The next item relates to a claimed deduction of $22,131.91 for interest paid by plaintiff to the Pratt Company in connection with the purchase price at July 22, 1925. The amount of $14,631.91 of this amount was taken as a deduction on the return in computing the income for the entire calendar year 1925. Although it was denominated interest as a means of adjusting the purchase price, it was not such an item of interest as was legally deductible in determining net income. It represented an additional amount paid by plaintiff and received by the Pratt Company for the assets, and such a payment does not constitute an allowable deduction from gross income. The income of plaintiff for the period July 22 to December 31, 1925, should, accordingly, be increased by $14,631.91, the amount of this unallowable deduction.

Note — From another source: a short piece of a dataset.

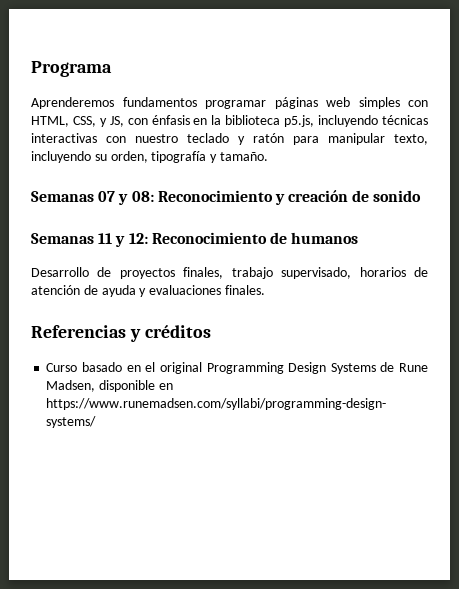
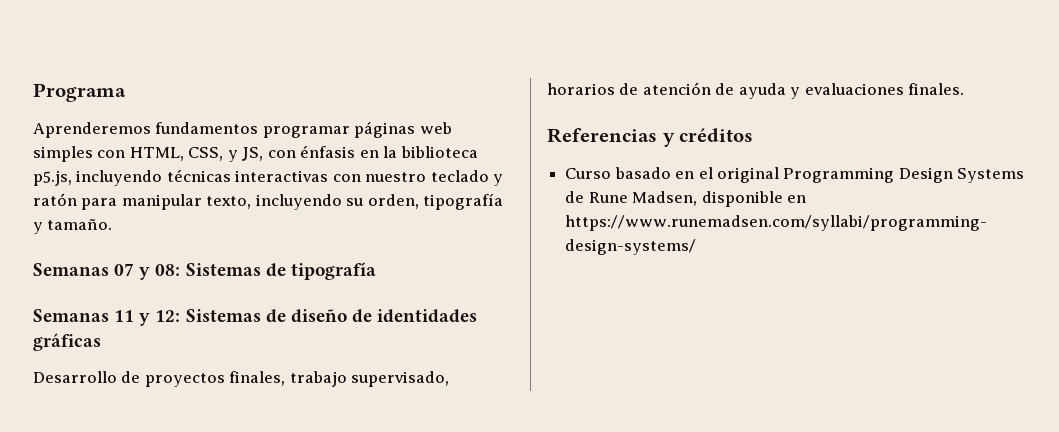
- Semanas 07 y 08: Reconocimiento y creación de sonido
+ Semanas 07 y 08: Sistemas de tipografía
- Semanas 11 y 12: Reconocimiento de humanos
+ Semanas 11 y 12: Sistemas de diseño de identidades gráficas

A further increase should also be made in the income of plaintiff for the period July 22 to December 31, 1925, in the amount of $5,638.75, representing the claimed deduction for a reserve set up at December 31, 1925, against anticipated loss on canned goods. Brown v. Helvering, 291 U.S. 193, 54 S.Ct. 356, 78 L.Ed. 725. The defendant claims that the income should be further increased on account of the alleged excessive depreciation claimed in the return, but the record does not support this claimed adjustment.

In accordance with the facts, as explained above, plaintiff's correct taxable net income for the period July 22 to December 31, 1925, is $81,931.92 (finding 11).

Plaintiff is therefore entitled to recover, but entry of judgment will be suspended to await the filing by the parties of a computation showing the amount of the overpayment, together with a statement showing the date, or dates, on which the tax of $16,515.44, shown on the return filed by plaintiff for 1925, was paid. It is so ordered.